Published 1 August 2021

You may have heard of neural networks before, and you may know that they mimic brains. Many people’s knowledge on neural networks falters after that. However, I’m here to provide a basic overview of what they are, and how they work.

A Neural Network, (or NN for short) is a model of how a brain could theoretically work. I say model, because NNs are just complex structures made out of a bunch of tiny little parts. In a real brain, these parts would be the neurons, and scientists have decided to name it the same thing in our model. A NN is just a bunch of neurons connected to eachother.

Now, being modeled on the computer and restrained by the digital nature of silicon logic, it would take a lot of computation to simulate the exact voltages being pulsed through each neuron. So, scientists have simplified it down to a bunch of linear equations, generally represented by vectors and matrices, carried out through dot products.

Why are we able to make approximations of neurons using linear algebra? Well, consider the structure of neurons in a real, human brain.

Here, you can see how each neuron is connected to many other neurons, with varying connection “intensities”. We can make our own model with similar properties, which can be visualized as the following.

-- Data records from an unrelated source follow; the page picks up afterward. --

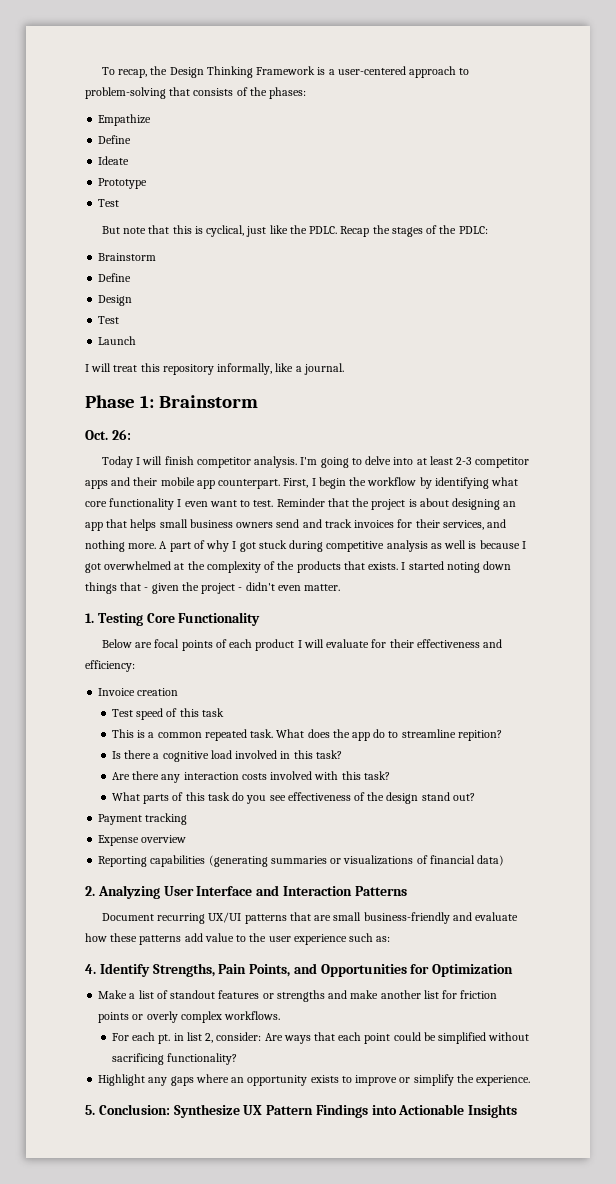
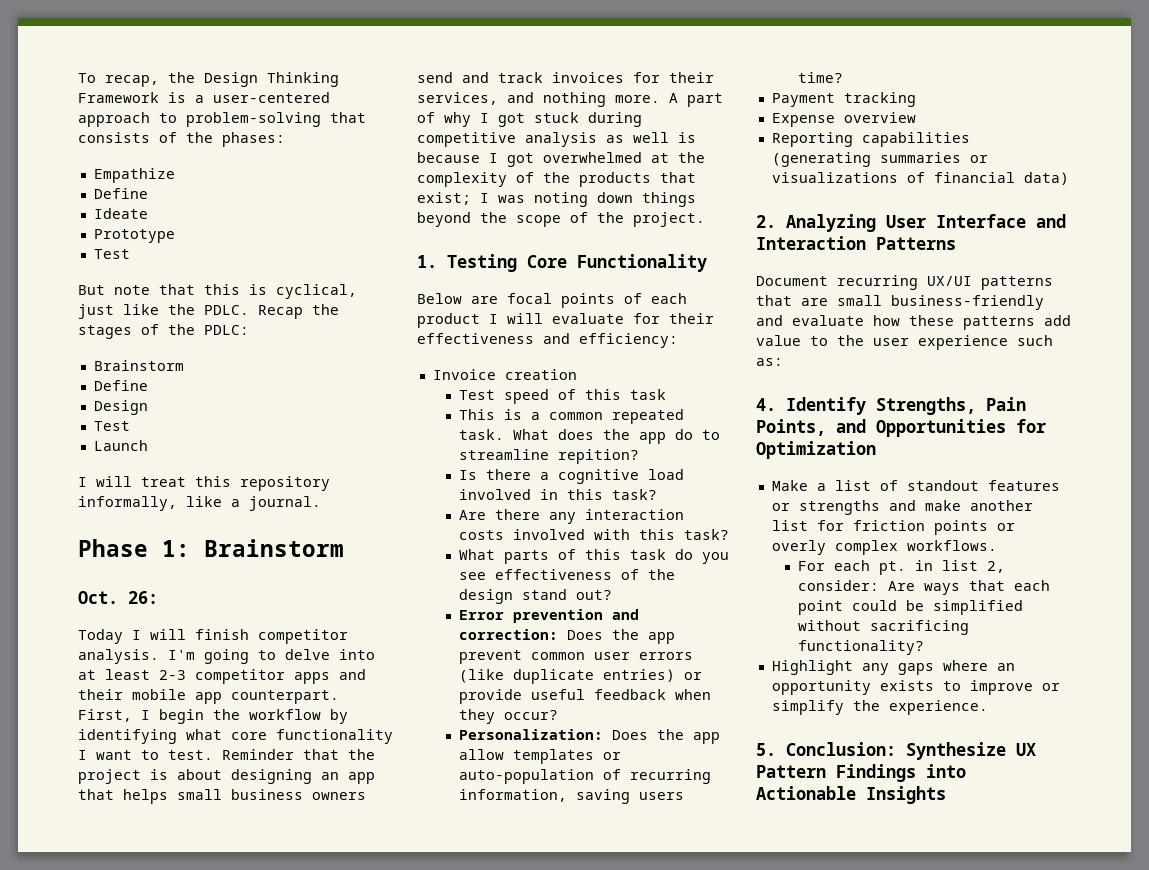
- First, I begin the workflow by identifying what core functionality I even want to test.
+ First, I begin the workflow by identifying what core functionality I want to test.
- A part of why I got stuck during competitive analysis as well is because I got overwhelmed at the complexity of the products that exists. I started noting down things that - given the project - didn't even matter.
+ A part of why I got stuck during competitive analysis as well is because I got overwhelmed at the complexity of the products that exist; I was noting down things beyond the scope of the project.
+ Error prevention and correction: Does the app prevent common user errors (like duplicate entries) or provide useful feedback when they occur?
+ Personalization: Does the app allow templates or auto-population of recurring information, saving users time?

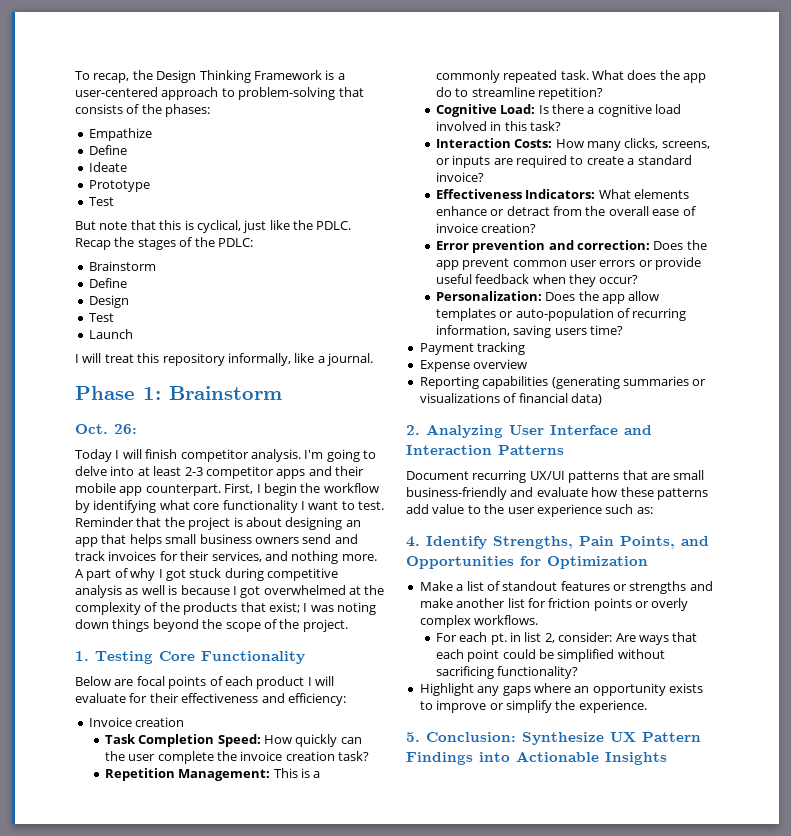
- Test speed of this task
- This is a common repeated task.
+ Task Completion Speed: How quickly can the user complete the invoice creation task?
+ Repetition Management: This is a commonly repeated task.
- What does the app do to streamline repition?
- Is there a cognitive load involved in this task?
+ What does the app do to streamline repetition?
+ Cognitive Load: Is there a cognitive load involved in this task?
- Are there any interaction costs involved with this task?
- What parts of this task do you see effectiveness of the design stand out?
+ Interaction Costs: How many clicks, screens, or inputs are required to create a standard invoice?
+ Effectiveness Indicators: What elements enhance or detract from the overall ease of invoice creation?
- Error prevention and correction: Does the app prevent common user errors (like duplicate entries) or provide useful feedback when they occur?
+ Error prevention and correction: Does the app prevent common user errors or provide useful feedback when they occur?

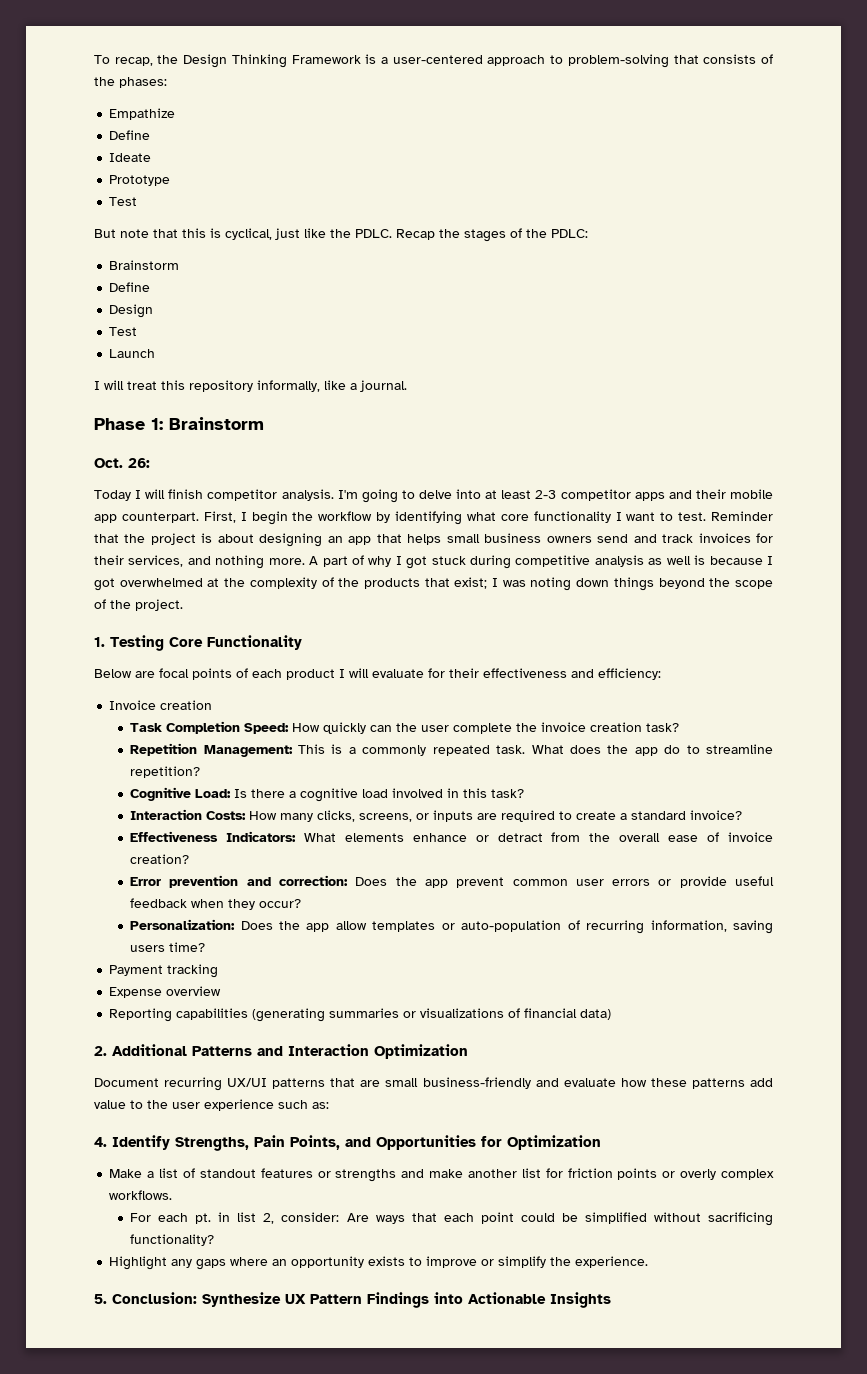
- 2. Analyzing User Interface and Interaction Patterns
+ 2. Additional Patterns and Interaction Optimization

Notice the similar properties here.

- Each neuron is connected to a number of other neurons.
- Each connection has a certain “intensity” or “weight”. (Can also be thought of as length)

Also, notice some other properties.

- Information/voltages/signals from each neuron only flows from left to right.
- There are input neurons. (Yellow)
- There are output neurons. (Red)
- The neurons in vertical columns can be grouped together and called “layers”, representing each “step” of getting an output.

In a normal human brain with relatively unstructured neurons, we wouldn’t know where the network starts or ends! However, modeling a network like this makes it much easier to find definite inputs and outputs, much less calculate outputs from certain inputs. So, how can we calculate some outputs? First, take some inputs, as a vector to represent each voltage level in the input layer. Each connection/edge has a weight/intensity, so how can we represent the voltage encountering such resistance? We can multiply the voltage by the edge weight. This effectively represents the lessened/heightened voltage due to the connection strength.

Once we get all the voltages at the end of each connection, we need a way to combine them as input to the next node. The easiest way to do that is just to get the arithmetic sum. Now, we have the voltages of the first layer. Hooray! In order to keep going, we repeat the process.

- Multiply the input values by the edge weights.
- Add them up, and set the sum as the inputs to the next neuron.

It’s that simple! One who is familiar with linear algebra may recognize the act of adding a bunch of products. That’s right; we can do this all with matrices, dot products, and matrix multiplication! We have a vector of all the neuron inputs. The weights corresponding to each output neuron can be put into a matrix, where every row corresponds to a different input neuron, and every column corresponds to a different output neuron. Multiplying these two matrices will multiply each input value with each edge weight, sum them up nicely, and store it in a vector. Linear algebra basically just served us neural networks on a silver platter!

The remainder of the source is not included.